The very question I posited at the end of my review of Night Of The Living Dead is considered and effectively answered in The Cabin In The Woods; any society that sentences young innocent people to death (including the failed attempt on the Japanese children witnessed earlier) every year since the dawn of man has no right to exist. It is Shirley Jackson’s endgame in The Lottery (1948), and all the disgust it evokes, exponentially realized. Human society is a lie, building its miracles on a foundation of blood and injustice. Ultimately, we are left with Dana and Marty sharing a joint and waiting for the end to come, Dana admitting that she probably wouldn’t have been able to bring herself to shoot Marty even if the werewolf hadn’t attacked her. These two, and their three friends who didn’t make it this far, are the good people; instead of an abstract idea like “the good of planet” (which goes merrily along without realizing that atrocities are being committed to keep them safe), Dana and Marty cling to each other, and the solidness of their friendship (and how cool it would’ve been to have seen evil giant gods decimate the planet).

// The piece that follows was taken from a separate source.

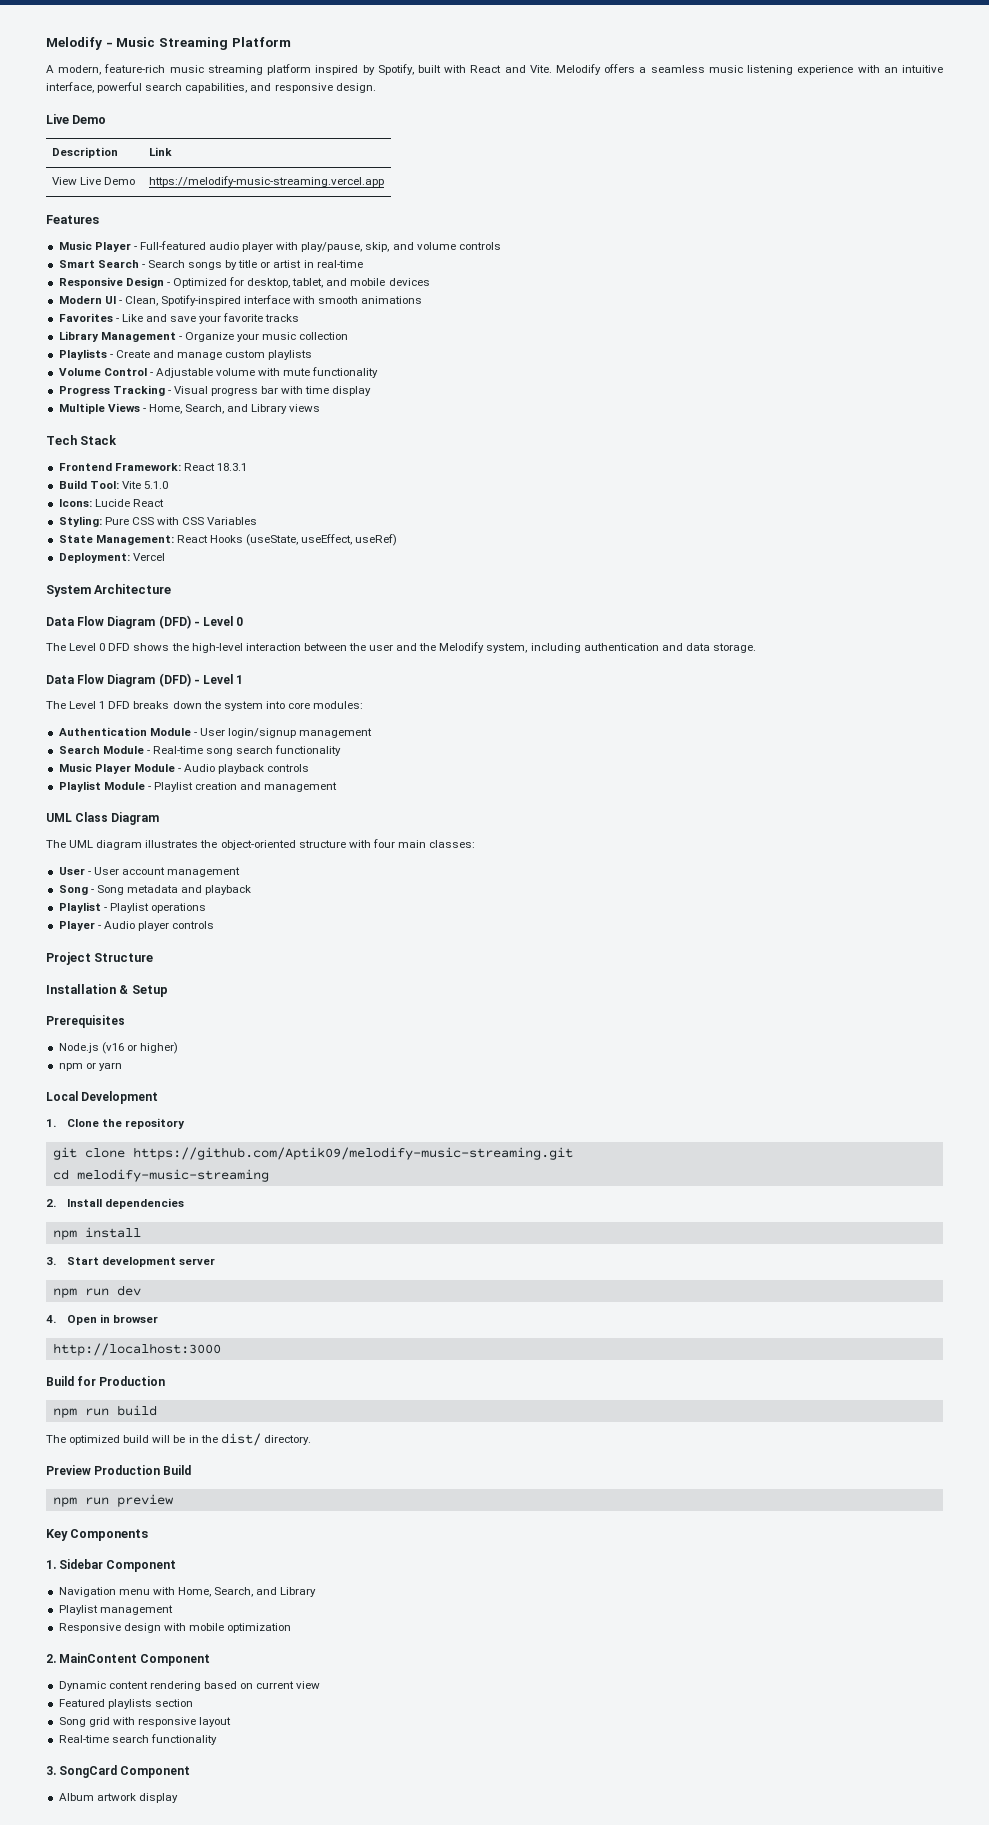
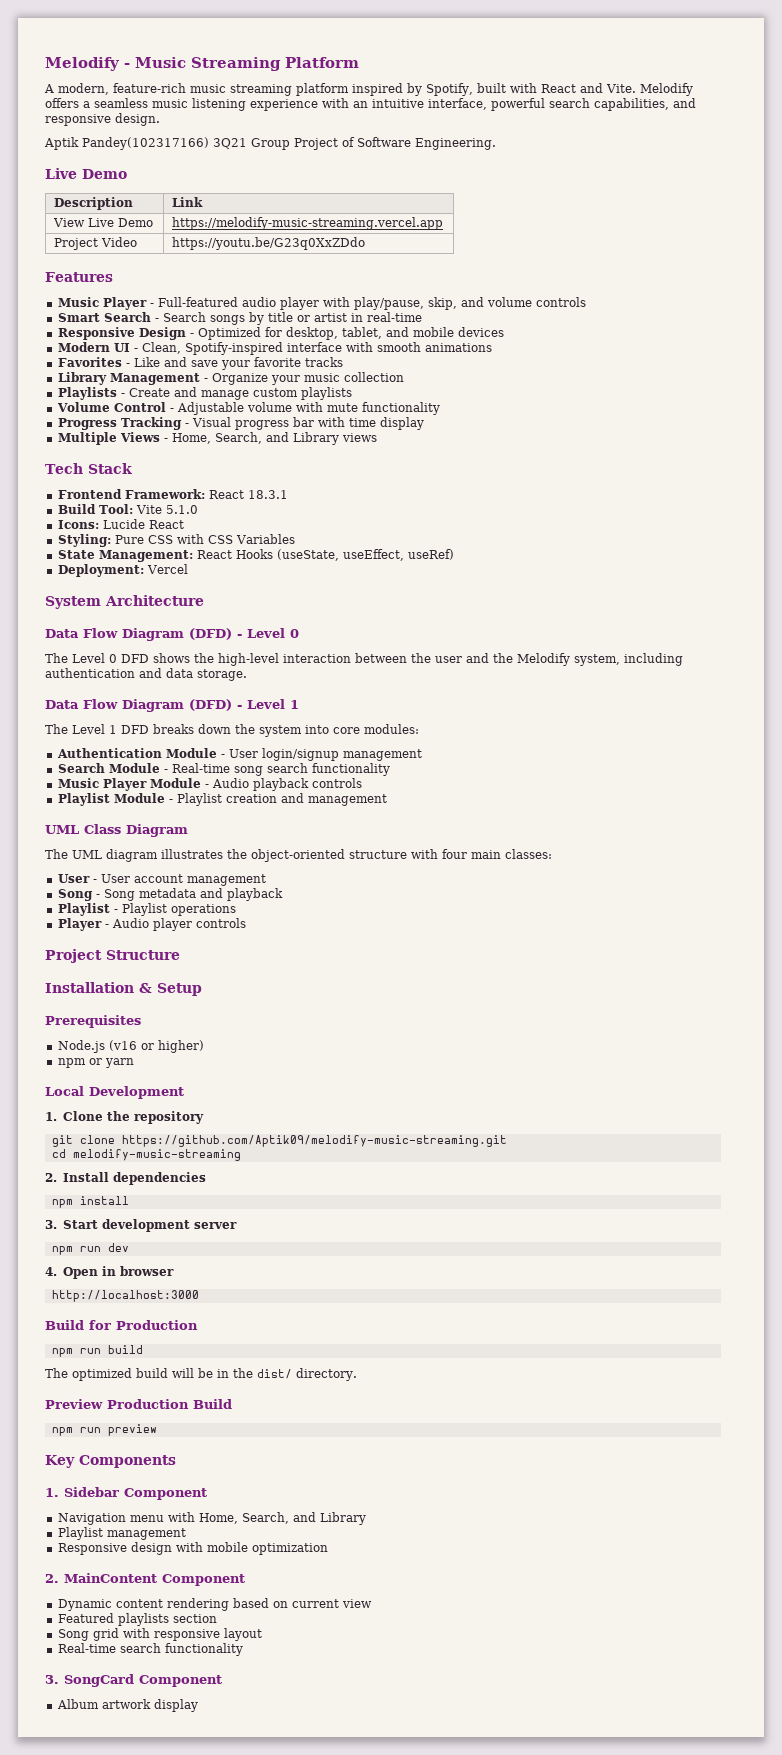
+ Aptik Pandey(102317166) 3Q21 Group Project of Software Engineering.
+ Project Video | https://youtu.be/G23q0XxZDdo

When that gigantic arm explodes out of the floor and raises its massive hand into the night sky, it isn’t the planet we think about, it is Dana and Marty and their hands clutched together as they meet their fate. The world may be over, but at least we got to spend its last three minutes with two people that we really really liked.
And didn’t you think that unicorn spearing that guy was cool? Talk about a great weekend!